Notes from Underground / by Cyrus

Probably one of my favorite photos, I took this a few hours ago while working on one of our final shots. We were in Manyatta troubling our blind Luo blues muse Dishon Olima yet again. I've been planning this opening scene for some time, a shot that begins on my face and moves outward to show a large crowd of people and Dishon Olima to my left, playing the guitar. In order to make it happen, we had to improvise this dolly so we could move the camera smoothly over the dirt ground.

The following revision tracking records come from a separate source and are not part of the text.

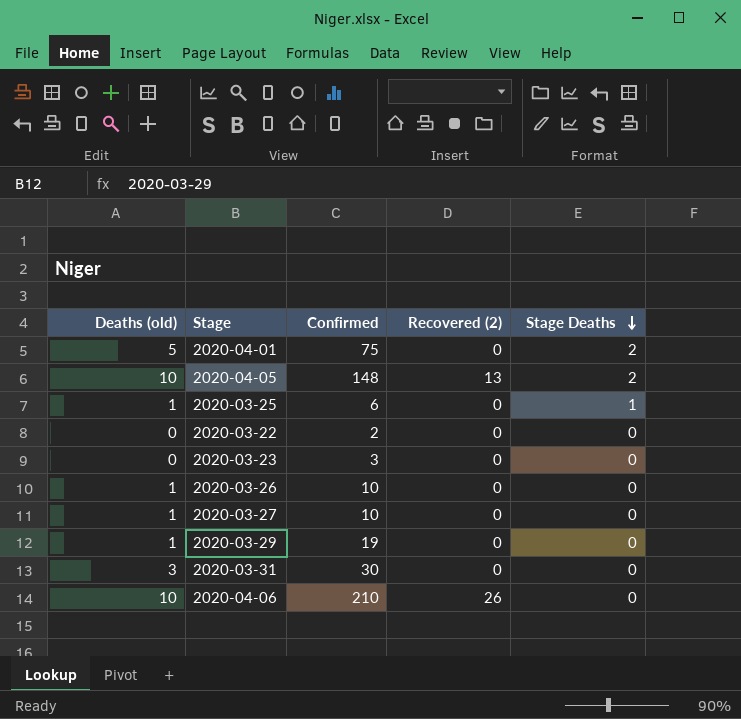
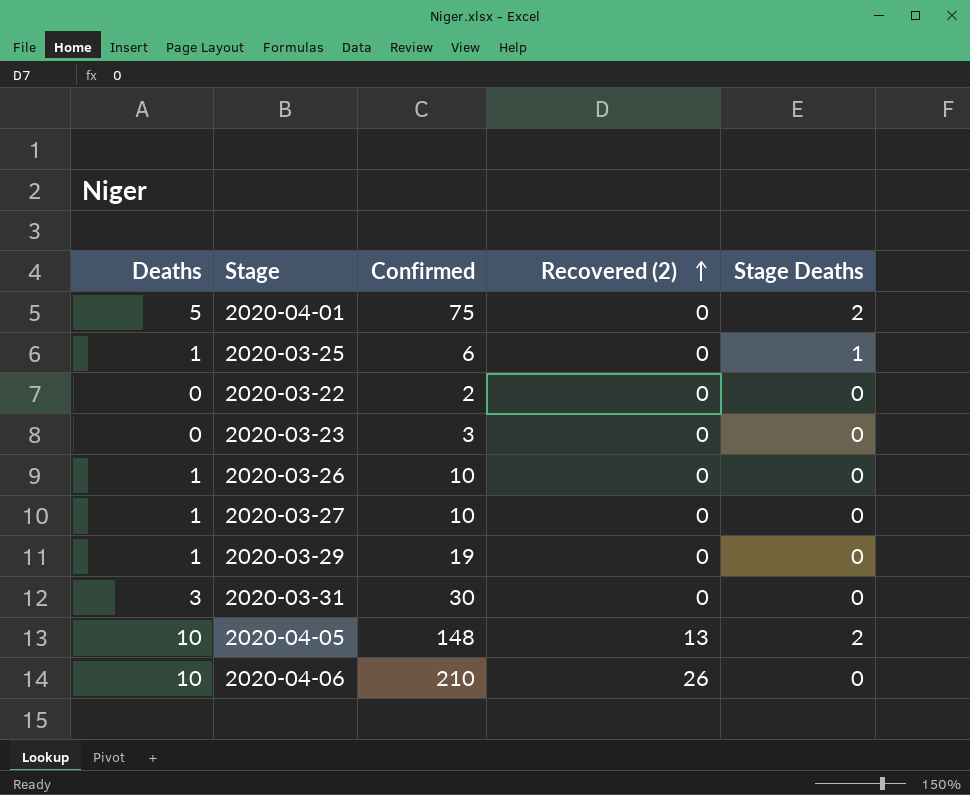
row order: Stage Deaths descending -> Recovered (2) ascending
column name: Deaths (old) -> Deaths

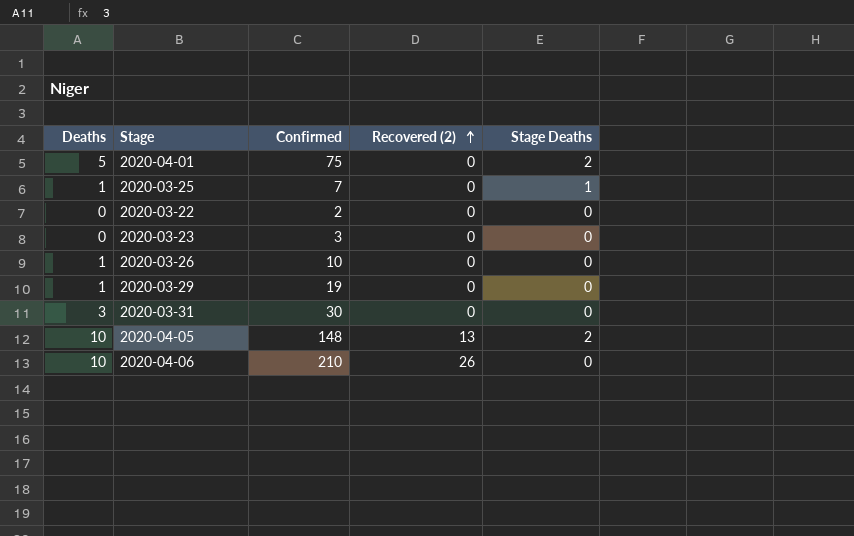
row 2020-03-27: 1 | 10 | 0 | 0 -> none
2020-03-25 | Confirmed: 6 -> 7

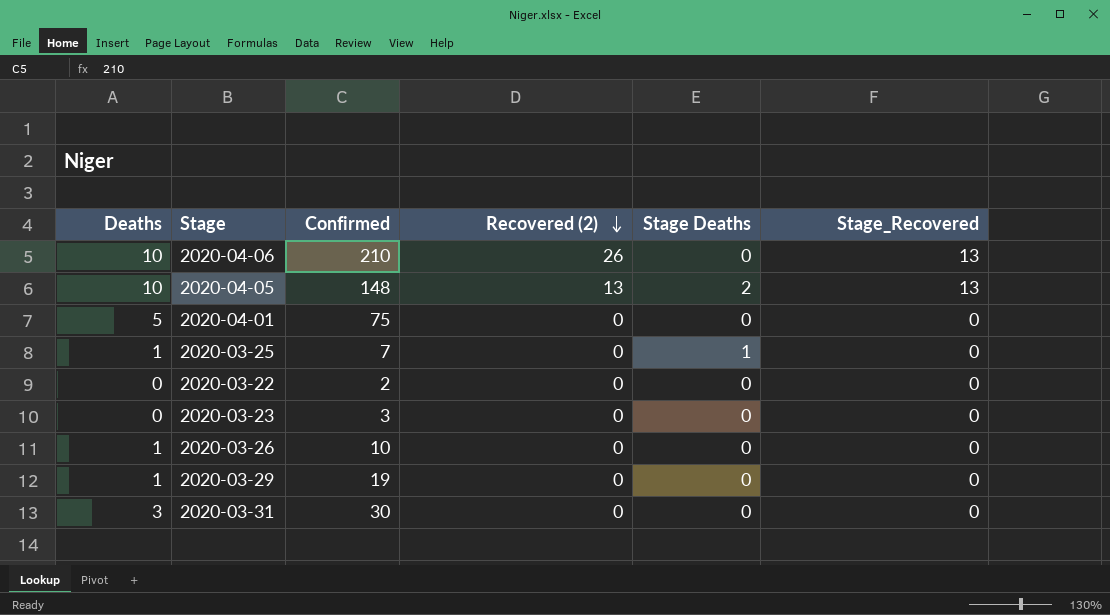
row order: Recovered (2) ascending -> Recovered (2) descending
column Stage_Recovered | position: none -> 6
2020-04-01 | Stage Deaths: 2 -> 0

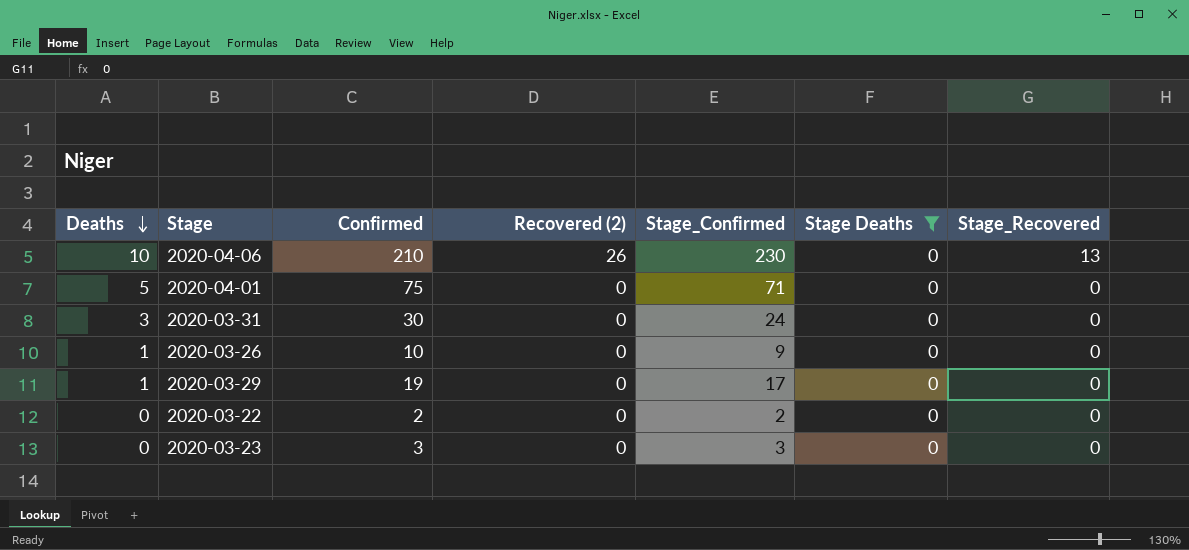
filter: none -> Stage Deaths = 0
row order: Recovered (2) descending -> Deaths descending
column Stage_Confirmed | position: none -> 5

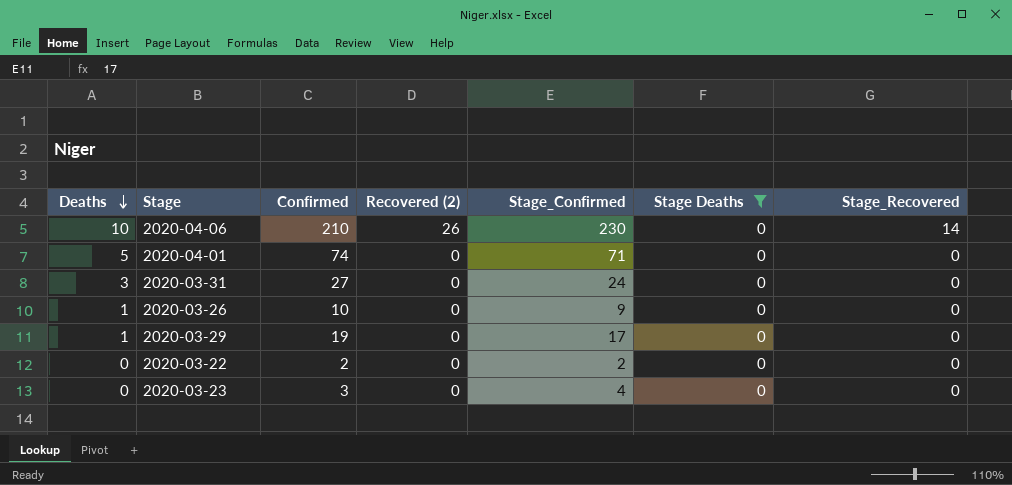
2020-04-06 | Stage_Recovered: 13 -> 14
2020-04-01 | Confirmed: 75 -> 74
2020-03-31 | Confirmed: 30 -> 27
2020-03-23 | Stage_Confirmed: 3 -> 4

Veritable Martha Stewarts of underground music, Angela and I used cardboard from a refrigerator box, a borrowed skateboard, a piece of wood, a highpowered zoom lens, one rasta, and large amounts of duct tape to make this happen.

We made plans with Olima to shoot a few days ago, but when we arrived he wasn't around. The old grandma looking over the place said the threat of rain had forced him to migrate with the busa crowd to a nearby club where they could drink and strum guitars in peace. Ozzy was dealing with some personal business, so I was there with my slightly wobbly friends LaFam, the rapper you've seen often on these pages, and Sergent Blak, the rastaman/Urban Music security man you've also seen often on these pages. There had been a power outage in their neighborhood, and when I picked them up at the studio to bring them along I found they had been biding their time with 750 mL of my lover/enemy Kenya Kane (cane sugar booze that will put dreads on your head). We work with what we have...

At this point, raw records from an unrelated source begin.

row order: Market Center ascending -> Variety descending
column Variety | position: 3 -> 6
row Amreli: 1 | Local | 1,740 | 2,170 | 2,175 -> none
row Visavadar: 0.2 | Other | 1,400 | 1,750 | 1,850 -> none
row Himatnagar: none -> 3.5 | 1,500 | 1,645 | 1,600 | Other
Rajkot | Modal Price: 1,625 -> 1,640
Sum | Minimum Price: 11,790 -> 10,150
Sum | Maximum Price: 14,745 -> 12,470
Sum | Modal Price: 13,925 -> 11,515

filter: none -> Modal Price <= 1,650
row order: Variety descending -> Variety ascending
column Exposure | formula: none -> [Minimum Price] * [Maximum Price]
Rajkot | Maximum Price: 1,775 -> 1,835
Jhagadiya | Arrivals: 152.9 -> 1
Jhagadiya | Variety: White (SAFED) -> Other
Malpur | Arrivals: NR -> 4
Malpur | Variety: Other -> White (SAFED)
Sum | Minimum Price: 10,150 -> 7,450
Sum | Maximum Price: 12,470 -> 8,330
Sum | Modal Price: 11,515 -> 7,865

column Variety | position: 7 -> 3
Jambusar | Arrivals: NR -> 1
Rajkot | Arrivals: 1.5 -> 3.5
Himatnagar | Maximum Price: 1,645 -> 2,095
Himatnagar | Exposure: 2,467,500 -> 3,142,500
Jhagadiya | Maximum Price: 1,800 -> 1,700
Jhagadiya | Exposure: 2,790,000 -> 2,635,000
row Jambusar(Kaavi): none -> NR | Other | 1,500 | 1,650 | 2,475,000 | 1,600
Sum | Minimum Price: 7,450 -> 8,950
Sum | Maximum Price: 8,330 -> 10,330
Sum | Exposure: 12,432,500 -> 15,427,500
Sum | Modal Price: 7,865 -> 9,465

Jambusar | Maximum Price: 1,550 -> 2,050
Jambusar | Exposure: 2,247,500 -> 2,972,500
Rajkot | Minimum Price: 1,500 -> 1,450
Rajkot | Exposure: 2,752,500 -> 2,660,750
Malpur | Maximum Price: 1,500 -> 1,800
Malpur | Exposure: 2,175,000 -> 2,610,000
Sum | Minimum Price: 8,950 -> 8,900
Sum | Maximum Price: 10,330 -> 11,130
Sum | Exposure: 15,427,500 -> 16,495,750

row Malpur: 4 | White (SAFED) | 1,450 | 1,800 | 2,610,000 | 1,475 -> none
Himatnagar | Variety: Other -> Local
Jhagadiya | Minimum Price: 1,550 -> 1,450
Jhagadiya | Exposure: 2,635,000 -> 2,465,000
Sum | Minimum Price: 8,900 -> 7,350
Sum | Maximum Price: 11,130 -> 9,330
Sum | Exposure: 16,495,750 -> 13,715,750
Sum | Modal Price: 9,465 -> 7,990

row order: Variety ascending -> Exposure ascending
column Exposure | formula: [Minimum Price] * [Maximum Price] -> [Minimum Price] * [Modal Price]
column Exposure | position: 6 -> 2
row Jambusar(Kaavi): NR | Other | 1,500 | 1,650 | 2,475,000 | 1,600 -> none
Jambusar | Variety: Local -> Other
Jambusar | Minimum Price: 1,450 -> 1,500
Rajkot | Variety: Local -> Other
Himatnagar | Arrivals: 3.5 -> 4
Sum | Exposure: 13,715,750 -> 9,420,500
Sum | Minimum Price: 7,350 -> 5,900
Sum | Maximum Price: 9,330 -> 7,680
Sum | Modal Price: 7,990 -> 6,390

I went to the busa club to try to bring Olima back to the location. With LaFam as my moderately conscious translator, I had trouble communicating with Olima at the crowded busa club, and we finally rescheduled for tomorrow. I returned empty handed, but all was not lost. Angela and I decided to set up and practice, using about 30 neighborhood kids as stand-ins for the busa drinking adults who would occupy their places in 24 hours. They weren't very cooperative, tending to run after the camera as soon as we started pushing it backward, but we got some good stuff and all was fun until one kid fell off the skateboard and it shot into a bit of open sewage. Damn.

We packed up and headed for the main road, two white people, an imposing rasta, a long haired rapper, several feet of cardboard, cameras and skateboard in tow. A strange scene, but it could be no other way. Now it's off to an O'hangla club for some final dance scenes with Rankin T (not dancing with Rankin T, we're just going there with him so we don't get killed). Onward.